### REQUIRED ACTION
From the records below, transcribe exactly the lines that begin at the line with "RAIN-X Spray déperlant" and end at the line with "Colete de lã", both included.

Change listing data:
□ □ □ □
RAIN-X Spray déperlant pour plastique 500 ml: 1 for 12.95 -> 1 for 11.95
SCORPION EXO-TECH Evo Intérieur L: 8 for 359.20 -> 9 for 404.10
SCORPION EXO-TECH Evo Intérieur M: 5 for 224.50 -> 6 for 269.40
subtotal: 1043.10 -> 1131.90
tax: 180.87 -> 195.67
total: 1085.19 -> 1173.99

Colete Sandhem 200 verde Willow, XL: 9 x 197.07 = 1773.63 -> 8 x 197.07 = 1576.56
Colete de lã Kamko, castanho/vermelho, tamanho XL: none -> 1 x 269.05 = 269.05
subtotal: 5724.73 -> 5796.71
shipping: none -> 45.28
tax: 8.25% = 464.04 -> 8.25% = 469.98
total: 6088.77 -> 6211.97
□ □ □ □
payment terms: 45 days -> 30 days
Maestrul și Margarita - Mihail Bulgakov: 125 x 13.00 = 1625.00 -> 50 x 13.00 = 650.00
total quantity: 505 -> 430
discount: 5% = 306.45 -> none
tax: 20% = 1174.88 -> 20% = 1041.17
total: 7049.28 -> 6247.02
□ □ □ □
### EXERCISE RESPONSE
RAIN-X Spray déperlant pour plastique 500 ml: 1 for 12.95 -> 1 for 11.95
SCORPION EXO-TECH Evo Intérieur L: 8 for 359.20 -> 9 for 404.10
SCORPION EXO-TECH Evo Intérieur M: 5 for 224.50 -> 6 for 269.40
subtotal: 1043.10 -> 1131.90
tax: 180.87 -> 195.67
total: 1085.19 -> 1173.99

Colete Sandhem 200 verde Willow, XL: 9 x 197.07 = 1773.63 -> 8 x 197.07 = 1576.56
Colete de lã Kamko, castanho/vermelho, tamanho XL: none -> 1 x 269.05 = 269.05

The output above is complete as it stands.